The final experiment addressed this question by measuring growth and survival rates in mesocosms stocked with either all explorers, all non-explorers, or a mix of both behavioral types (Picture 3). As predicted, both explorers and non-explorers performed better when mixed than they did when only one behavioral type was present. Both explorers and non-explorers lost weight when only their behavioral type was present, but both types gained weight when combined with the other behavioral type.

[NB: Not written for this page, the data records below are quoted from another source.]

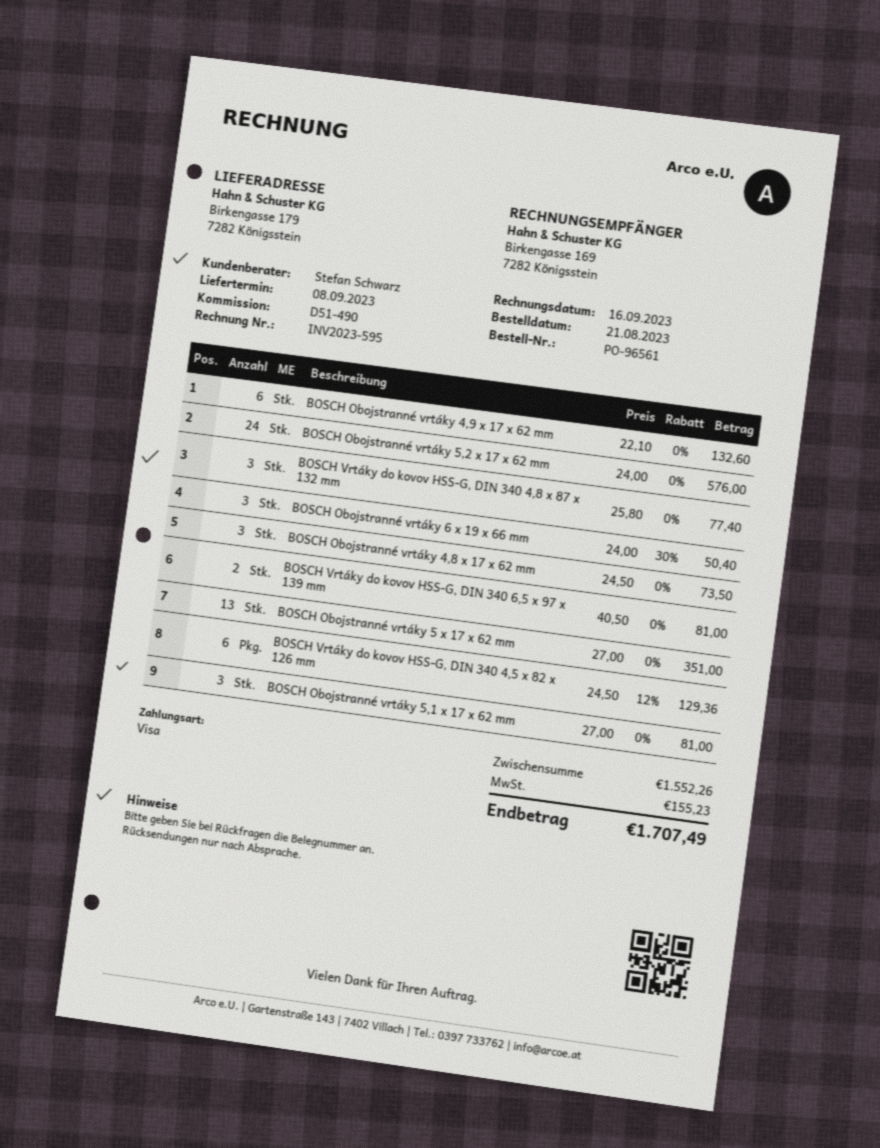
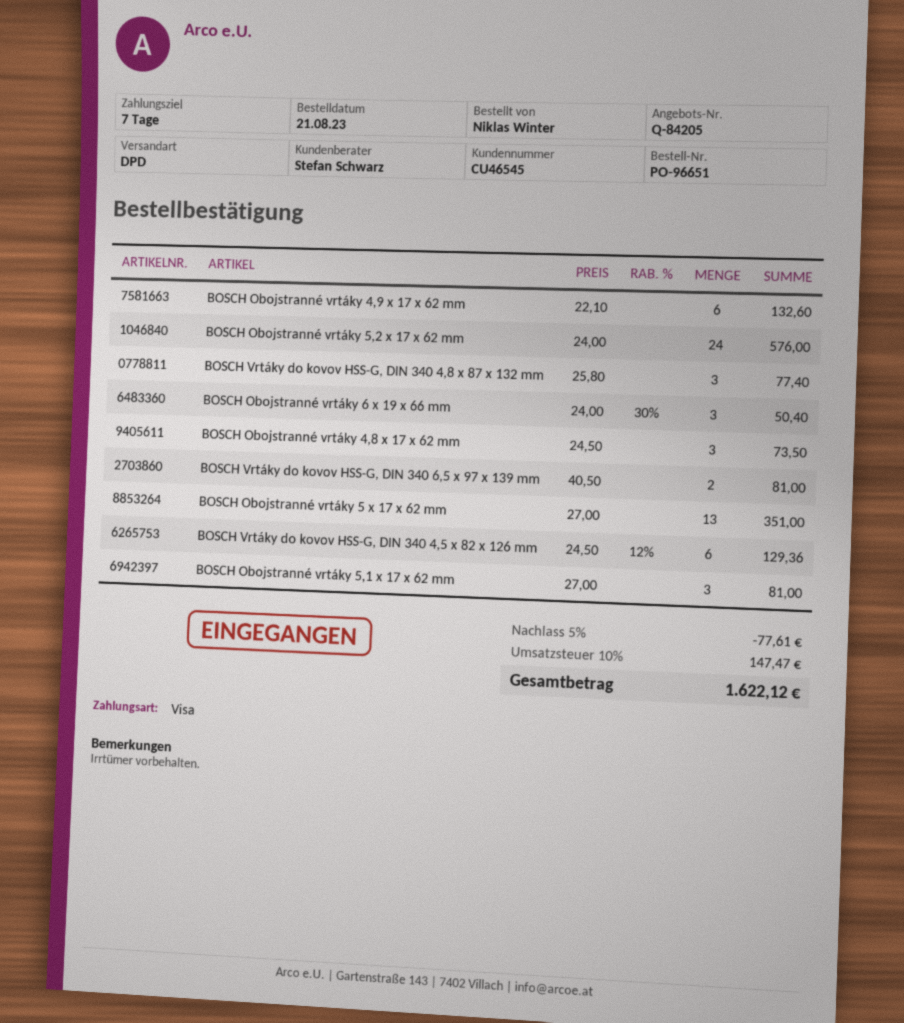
order number: PO-96561 -> PO-96651
discount: none -> 5% = 77.61
tax: 155.23 -> 147.47
total: 1707.49 -> 1622.12

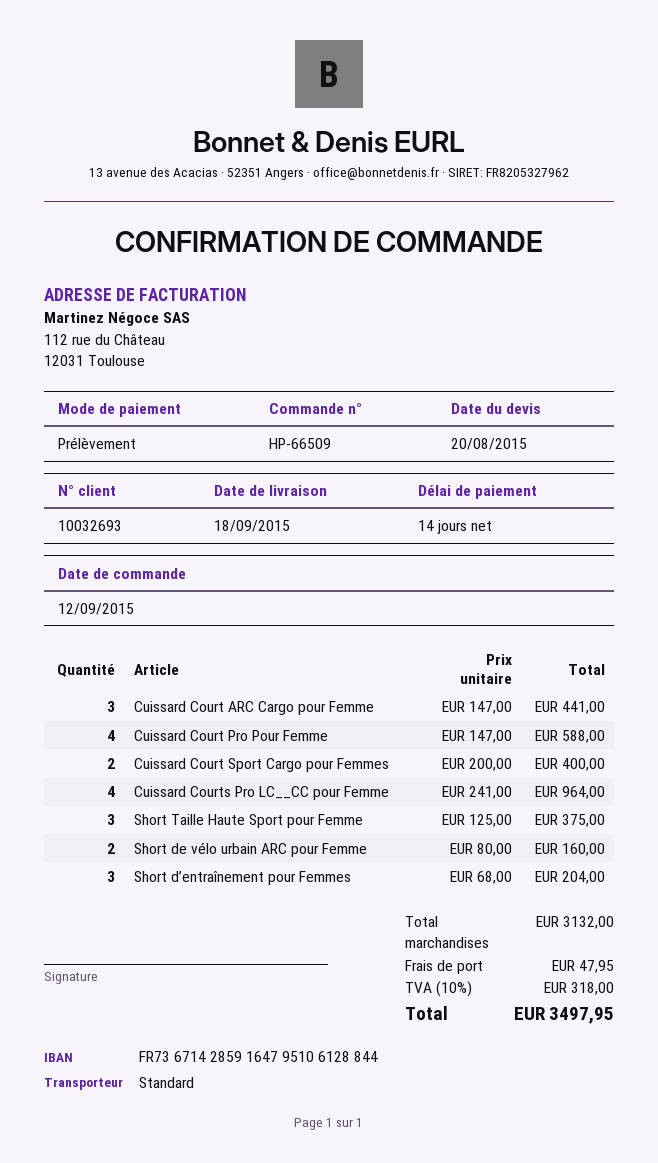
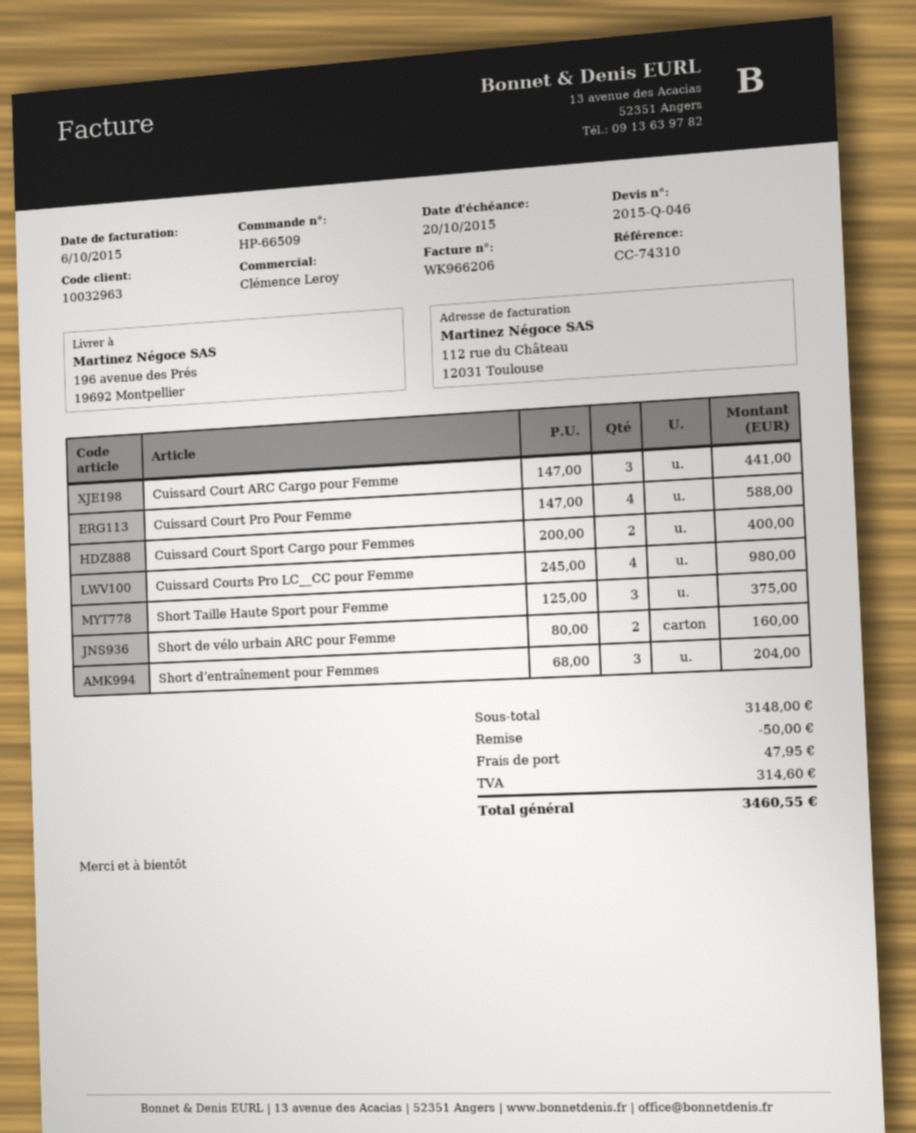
customer number: 10032693 -> 10032963
Cuissard Courts Pro LC__CC pour Femme: 4 x 241.00 = 964.00 -> 4 x 245.00 = 980.00
subtotal: 3132.00 -> 3148.00
discount: none -> 50.00
tax: 318.00 -> 314.60
total: 3497.95 -> 3460.55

Our studies have shown that Largemouth Bass have distinct behavioral types (i.e., personalities) and that these different types affect predator-prey interactions and possibly habitat use. The explorers tend to have a relatively indiscriminant diet, consuming any prey they encounter, while non-explorers discriminate in their diet selections, focusing on the most profitable prey items. These differences in prey consumption may lead to differences in where these individuals reside within the environment and ultimately affect how many individuals a system can support. Ecosystems with a mixture of behavioral types, where individuals may spread over a wider range of habitat types than systems with less behavioral diversity, may have comparatively less intense competition, and therefore, support larger populations. Our research continues to investigate the types of environmental factors and management practices that give rise to these different behavioral types to better understand how to properly conserve and manage these exploited populations.